SEWARD -- One way or another, Mount Marathon exacts a price from those who run the five-kilometer torture test held almost entirely on Seward's famous 3,022-foot peak.
For Jim Shine, who placed fifth in the men's race Friday, the price was $1,200. That's how much the Anchorage man paid for a race bib at a prerace auction that represents the last chance for runners to get into the race, which fills up almost as soon as entries open.
For Eric Strabel, the price was chunks of skin from his back and knee, sacrifices he made to the mountain before conquering it.
Ignoring suffocating heat and a mid-race somersault, Strabel defended his Mount Marathon title with a run that was nearly two minutes slower than his course-record run last year but fast enough to win by more than a minute.
Strabel, 32, finished in 44 minutes, 45 seconds to collect his third title in four years.
Matias Saari, the 2009 champion, finished a surprising second in 45:52, at age 43. Matt Novakovich, the 2012 champion, was third in 45:58, and San Francisco runner Rickey Gates, last year's runner-up, was fourth in 46:48.
Strabel made a trip to the first-aid tent next to the finish line to get a bloody knee bandaged. Left unbandaged was a bloody scrape on his back.
Both were souvenirs from a fall that happened during his descent.
"Coming off the mountain, you get so used to running on 60 to 70 percent grade that you forget what flat feels like," Strabel said. "I caught a toe and rolled out of it, but it took a nice chunk of skin."
Others suffered from the heat. Temperatures approached 70 degrees for the afternoon men's race, with hardly a hint of wind and mere wisps of clouds. When Strabel finished, he was greeted by fiancee Denali Foldager. "Water," he groaned, after giving her a sweaty hug.
"Considering the heat, I felt pretty good," he said after getting a drink.
About the only person not bothered by the heat was Saari, who said he was in eighth place midway up the mountain. He reeled in six of the guys ahead of him to vault into second place.
"I guess the heat agrees with me," Saari said. "For some reason I'm able to pull things together in the heat.
Novakovich was the first to reach the top of the mountain and was followed by Strabel, Saari and Gates, in that order.
Although Strabel has seen an improvement in his uphill times this summer, his strength is running downhill, so in a way his race was just starting.

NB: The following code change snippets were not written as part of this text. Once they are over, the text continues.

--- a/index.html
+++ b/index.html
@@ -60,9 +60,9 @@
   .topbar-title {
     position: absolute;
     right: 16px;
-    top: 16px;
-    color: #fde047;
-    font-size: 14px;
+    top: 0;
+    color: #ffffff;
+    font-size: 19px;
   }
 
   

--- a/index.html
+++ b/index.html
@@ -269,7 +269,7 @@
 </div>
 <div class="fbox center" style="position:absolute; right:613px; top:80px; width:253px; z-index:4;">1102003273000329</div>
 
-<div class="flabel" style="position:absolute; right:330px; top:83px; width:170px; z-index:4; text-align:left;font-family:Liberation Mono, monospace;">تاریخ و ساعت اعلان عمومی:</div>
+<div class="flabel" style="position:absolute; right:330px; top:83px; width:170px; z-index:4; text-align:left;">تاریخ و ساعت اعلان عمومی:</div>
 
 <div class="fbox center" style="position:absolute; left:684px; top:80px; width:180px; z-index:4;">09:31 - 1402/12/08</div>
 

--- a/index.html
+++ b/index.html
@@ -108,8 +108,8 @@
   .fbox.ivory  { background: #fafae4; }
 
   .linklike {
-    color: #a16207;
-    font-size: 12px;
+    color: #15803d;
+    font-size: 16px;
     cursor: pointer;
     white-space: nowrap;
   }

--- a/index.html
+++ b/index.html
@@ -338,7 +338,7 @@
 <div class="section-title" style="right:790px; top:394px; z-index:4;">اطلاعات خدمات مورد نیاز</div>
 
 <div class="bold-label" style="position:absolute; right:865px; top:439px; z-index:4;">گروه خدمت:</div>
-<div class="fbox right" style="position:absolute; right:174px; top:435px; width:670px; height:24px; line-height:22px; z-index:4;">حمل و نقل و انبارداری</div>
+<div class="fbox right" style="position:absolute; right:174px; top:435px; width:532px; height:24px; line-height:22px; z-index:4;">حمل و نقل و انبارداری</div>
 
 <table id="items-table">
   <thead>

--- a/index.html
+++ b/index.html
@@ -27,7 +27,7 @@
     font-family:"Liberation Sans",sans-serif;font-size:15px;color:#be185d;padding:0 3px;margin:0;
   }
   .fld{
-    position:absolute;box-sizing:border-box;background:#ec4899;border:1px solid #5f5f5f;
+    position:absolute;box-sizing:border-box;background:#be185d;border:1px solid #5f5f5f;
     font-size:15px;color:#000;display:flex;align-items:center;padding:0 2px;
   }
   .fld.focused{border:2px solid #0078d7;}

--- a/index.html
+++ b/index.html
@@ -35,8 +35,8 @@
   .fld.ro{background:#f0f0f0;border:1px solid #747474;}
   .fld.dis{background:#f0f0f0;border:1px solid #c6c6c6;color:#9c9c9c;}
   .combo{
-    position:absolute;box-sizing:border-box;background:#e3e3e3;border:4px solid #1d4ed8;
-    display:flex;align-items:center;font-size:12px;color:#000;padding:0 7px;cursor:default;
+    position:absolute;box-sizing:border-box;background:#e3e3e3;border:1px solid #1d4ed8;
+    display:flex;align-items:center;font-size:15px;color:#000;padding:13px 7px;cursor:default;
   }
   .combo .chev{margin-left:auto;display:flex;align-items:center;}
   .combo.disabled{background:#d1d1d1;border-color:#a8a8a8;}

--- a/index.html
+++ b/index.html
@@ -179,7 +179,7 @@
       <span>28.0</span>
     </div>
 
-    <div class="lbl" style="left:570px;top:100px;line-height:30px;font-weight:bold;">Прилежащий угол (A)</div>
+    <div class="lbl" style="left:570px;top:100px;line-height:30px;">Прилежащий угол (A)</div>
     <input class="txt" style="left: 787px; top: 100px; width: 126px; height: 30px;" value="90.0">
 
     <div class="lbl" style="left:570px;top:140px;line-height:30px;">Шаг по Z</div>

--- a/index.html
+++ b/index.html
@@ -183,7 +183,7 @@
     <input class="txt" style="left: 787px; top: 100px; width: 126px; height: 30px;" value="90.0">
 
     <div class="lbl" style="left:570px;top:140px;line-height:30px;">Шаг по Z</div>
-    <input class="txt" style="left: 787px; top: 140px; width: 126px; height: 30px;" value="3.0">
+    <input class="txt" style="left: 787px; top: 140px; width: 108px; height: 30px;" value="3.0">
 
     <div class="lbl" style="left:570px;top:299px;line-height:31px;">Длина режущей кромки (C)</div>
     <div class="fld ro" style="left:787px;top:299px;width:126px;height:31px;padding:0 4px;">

He made up a gap of five to 10 seconds to catch Novakovich and claim the lead, but he said he never felt like the race was in hand. That's partly because of Gates, who nearly matched Strabel's downhill speed a year when both runners surpassed Bill Spencer's record of 43:21, set in 1981.
"I didn't know how far Rickey was behind," Strabel said. "I didn't count him out, so I had to keep doing the best I could on the way down. I heard some rocks or something moving behind me, but I wouldn't dare look behind me." To look behind would have been reckless, given his speed, the pitch of the mountain and the ruggedness of the terrain.
Last year, Strabel made the trip from the top of Mount Marathon to the finish line in 10 minutes flat -- the fastest descent since such times have been recorded. Split times weren't immediately available Friday, but his downhill was likely in the 10- to 11-minute range.
"It was my hardest downhill in terms of keeping focus," he said. "It was just a max effort. Last year I had so much adrenaline going it was almost like I was unconscious but this year I felt every step."
The other reason why Strabel never felt confident he would defend his title? He had watched the finish of the women's race earlier in the day, when a physically drained Holly Brooks barely held on to beat Christy Marvin, who made up two minutes on Brooks on the descent and was gaining on her rapidly in the final few hundred meters. Foldager finished 12th in that race.
"It meant a lot for me to be (at the finish line) for Denali's race, and I wish I had only looked at Denali," Strabel said. "I was looking at the way Holly finished, and I regretted watching that. For the next two hours, I was really dreading what it was going to be like."
Saari earned his runner-up finish by running conservatively halfway up the mountain -- he said he was in eighth place at the mountain's midpoint -- and picking it up from there.
"By the top I had found a rhythm and I had gotten up to third (place)," he said. He honed in on the frontrunners, catching Shine and Gates close to the top and Novakovich on the descent.
"It's really empowering when you're picking guys off," he said, although once he moved into second place, he knew catching Strabel would require a supreme effort.
"Eric's the best downhiller in Alaska, if not the best in the world. You try to keep hope, but mostly you try to keep positive."
Gates, who has an impressive resume that includes victories in mountain and trail runs all over the world, said he didn't get the result he wanted. "But it was a lot of fun," he said.
A pair of Mount Marathon's ageless wonders once again impressed. Barney Griffith placed 15th at age 56, easily breaking the one-hour barrier in 52:06. And Fred Moore, 74, ran his age, finishing in 1:14:19 in his 45th consecutive race.
Moore said his streak of consecutive finishes nearly ended several years ago when his back went out two days before the race, "but enough pills and enough brandy got me through it."